Se ti è capitato, il problema quasi certamente non era l’annuncio. Era dove hai mandato le persone dopo il clic.
La landing page — la pagina su cui arriva l’utente — è il punto dove il marketing smette di essere teoria e diventa risultati concreti. O non li diventa. Ed è uno degli aspetti più trascurati da chi fa pubblicità online in Italia.
In questa guida ti spiego cos’è una landing page, perché è diversa da un normale sito web, quali elementi la rendono efficace e come costruirne una anche se non sei un designer né uno sviluppatore.
Tabella dei contenuti
ToggleCos’è una Landing Page (e Cosa NON è)
Una landing page — letteralmente “pagina di atterraggio” — è una pagina web con un unico obiettivo: far compiere un’azione specifica a chi la visita.
Quell’azione può essere:
- lasciare il nome e l’email (lead generation)
- prenotare una consulenza gratuita
- scaricare una risorsa gratuita
- acquistare un prodotto o un servizio
- iscriversi a un evento o a un webinar
La parola chiave è uno. Un obiettivo, una sola azione da compiere, un solo percorso possibile.
Questo la rende radicalmente diversa da un normale sito web — che invece ha menù, sezioni, link, categorie, decine di pagine e altrettante possibilità di distrarsi. Un sito serve a presentare la tua azienda nel suo complesso. Una landing page serve a convertire chi arriva con un’intenzione specifica.
La differenza pratica è enorme. Mandare traffico pubblicitario sulla homepage di un sito è come aprire la porta di un supermercato a qualcuno che vuole solo comprare il latte: magari lo trova, ma più probabilmente si perde tra gli scaffali e se ne va.
Perché la Landing Page è lo Strumento più Importante del Marketing Digitale
Chiunque faccia pubblicità online — su Google, su Facebook, su Instagram, via email — ha bisogno di una landing page.
Non perché sia una moda. Perché il percorso funziona così:
- L’utente vede un annuncio che risponde a un suo bisogno
- Clicca, incuriosito o interessato
- Arriva su una pagina che conferma la promessa dell’annuncio
- Trova le informazioni giuste, nel modo giusto
- Compie l’azione (lascia il contatto, acquista, prenota)
Se uno qualsiasi di questi passi si rompe, l’intera catena si spezza.
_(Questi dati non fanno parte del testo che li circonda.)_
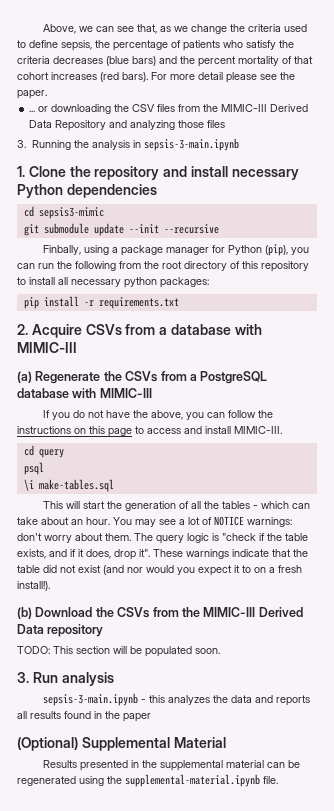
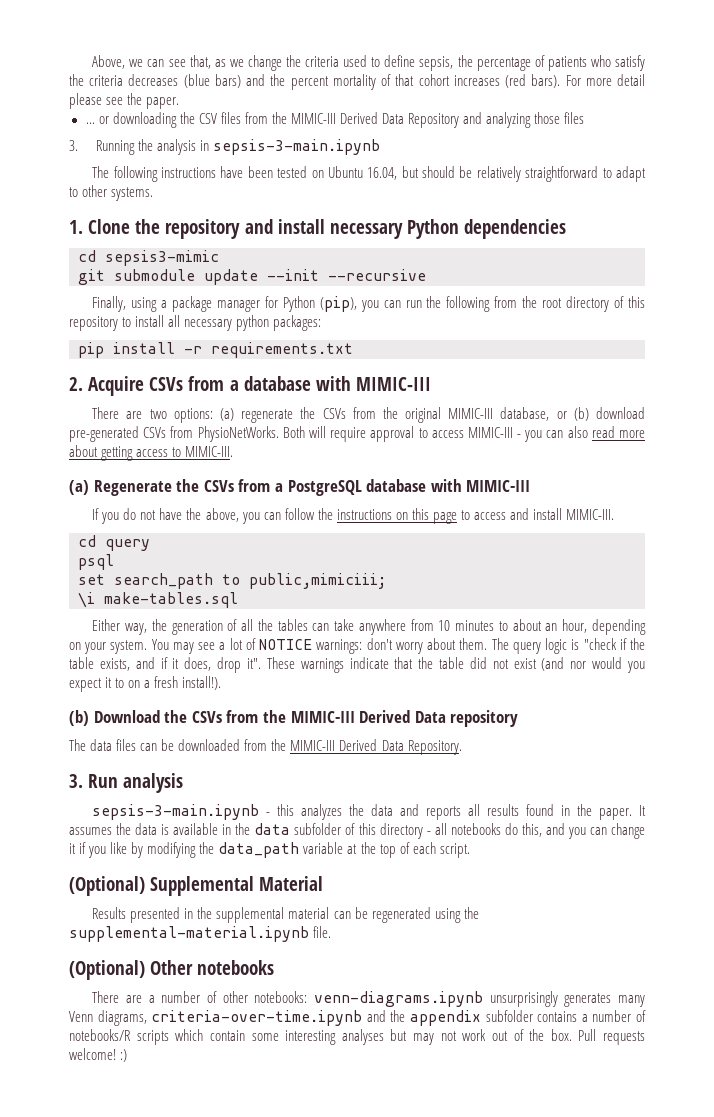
+ The following instructions have been tested on Ubuntu 16.04, but should be relatively straightforward to adapt to other systems.
- Finbally, using a package manager for Python (pip), you can run the following from the root directory of this repository to install all necessary python packages:
+ Finally, using a package manager for Python (pip), you can run the following from the root directory of this repository to install all necessary python packages:
+ There are two options: (a) regenerate the CSVs from the original MIMIC-III database, or (b) download pre-generated CSVs from PhysioNetWorks. Both will require approval to access MIMIC-III - you can also read more about getting access to MIMIC-III.
+ set search_path to public,mimiciii;
- This will start the generation of all the tables - which can take about an hour.
+ Either way, the generation of all the tables can take anywhere from 10 minutes to about an hour, depending on your system.
- TODO: This section will be populated soon.
+ The data files can be downloaded from the MIMIC-III Derived Data Repository.
- sepsis-3-main.ipynb - this analyzes the data and reports all results found in the paper
+ sepsis-3-main.ipynb - this analyzes the data and reports all results found in the paper. It assumes the data is available in the data subfolder of this directory - all notebooks do this, and you can change it if you like by modifying the data_path variable at the top of each script.
+ (Optional) Other notebooks
+ There are a number of other notebooks: venn-diagrams.ipynb unsurprisingly generates many Venn diagrams, criteria-over-time.ipynb and the appendix subfolder contains a number of notebooks/R scripts which contain some interesting analyses but may not work out of the box. Pull requests welcome! :)

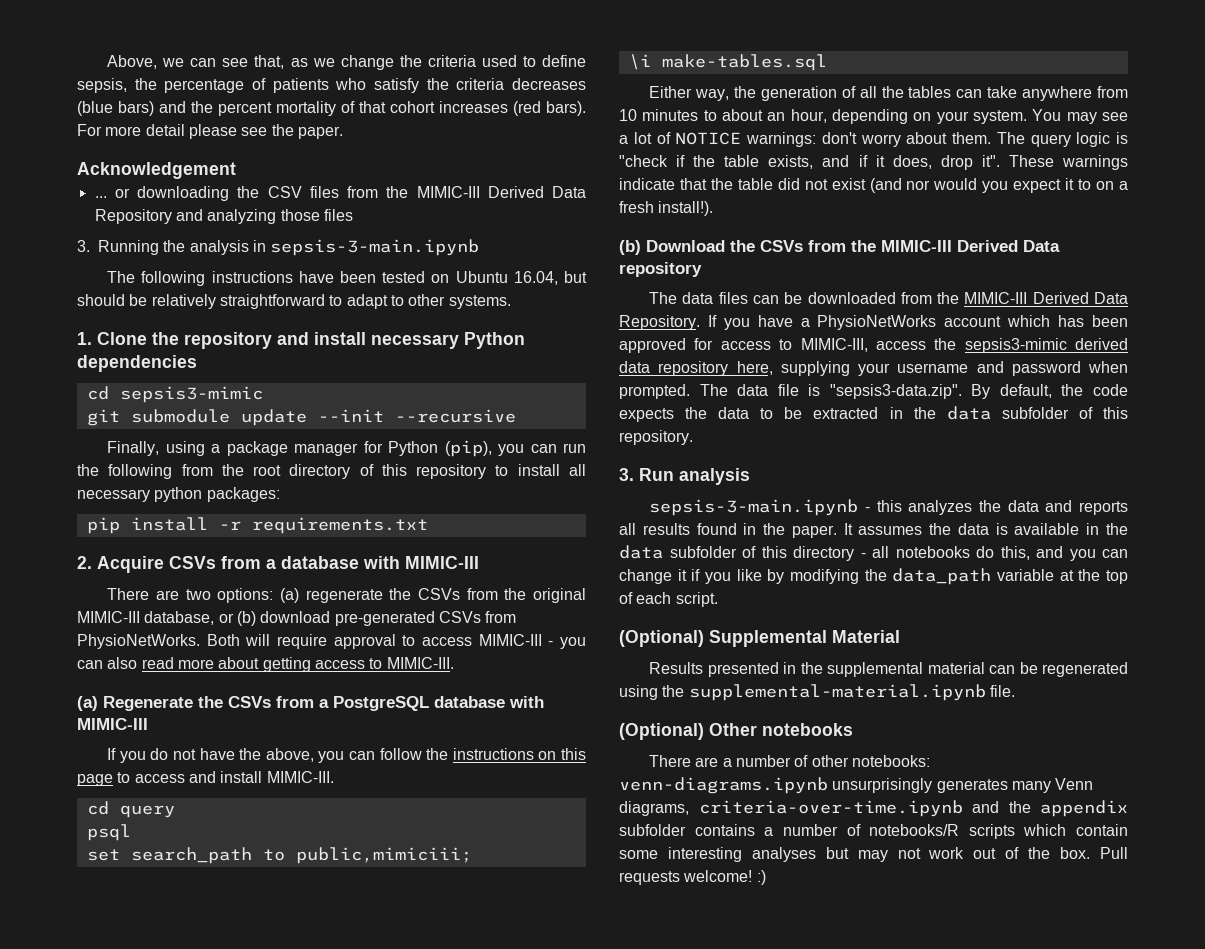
+ Acknowledgement
+ If you have a PhysioNetWorks account which has been approved for access to MIMIC-III, access the sepsis3-mimic derived data repository here, supplying your username and password when prompted. The data file is "sepsis3-data.zip". By default, the code expects the data to be extracted in the data subfolder of this repository.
E il punto più fragile, il più spesso trascurato, è il numero 3: la pagina su cui l’utente arriva.
Una landing page ben costruita può trasformare il 5-10% dei visitatori in contatti o clienti. Una pagina mal costruita si ferma all’1% o meno. Con gli stessi soldi spesi in pubblicità, la differenza è tra un business che cresce e uno che brucia budget senza risultati.
I 3 Tipi di Landing Page più Usati
Non tutte le landing page sono uguali. La struttura cambia in base all’obiettivo.
1. Squeeze Page (o Opt-in Page)
È la landing page più semplice: un titolo, poche righe, un form per raccogliere nome e email. L’obiettivo è uno solo — ottenere il contatto — spesso in cambio di qualcosa di valore (una guida gratuita, un coupon, un mini-corso).
È il primo mattone del funnel di marketing. Chi lascia l’email diventa un lead da coltivare nel tempo.
2. Sales Page
È la pagina di vendita vera e propria. Spiega un prodotto o servizio in profondità, risponde alle obiezioni, presenta testimonianze e prova sociale, e porta l’utente a comprare o a richiedere un contatto commerciale.
Tendenzialmente più lunga delle altre, perché deve fare il lavoro che farebbe un buon venditore di persona.
3. Click-Through Page
Fa un passo intermedio: non chiede subito l’email né porta direttamente all’acquisto, ma presenta l’offerta e spinge verso una pagina successiva (come un carrello e-commerce o un form di prenotazione). Usata spesso nel retail online e per le prove gratuite di software.
Anatomia di una Landing Page Efficace: i 7 Elementi che Non Possono Mancare
Una landing page non è una pagina qualsiasi con un bel design. È un testo costruito per portare l’utente dall’arrivo all’azione, passo dopo passo, senza lasciarlo scappare nel mezzo. Ogni elemento serve a uno scopo preciso.
1. Il Titolo (H1): la Prima Impressione che Decide Tutto
Hai circa 3 secondi. In quel tempo, chi arriva sulla tua landing page decide se restare o abbandonare.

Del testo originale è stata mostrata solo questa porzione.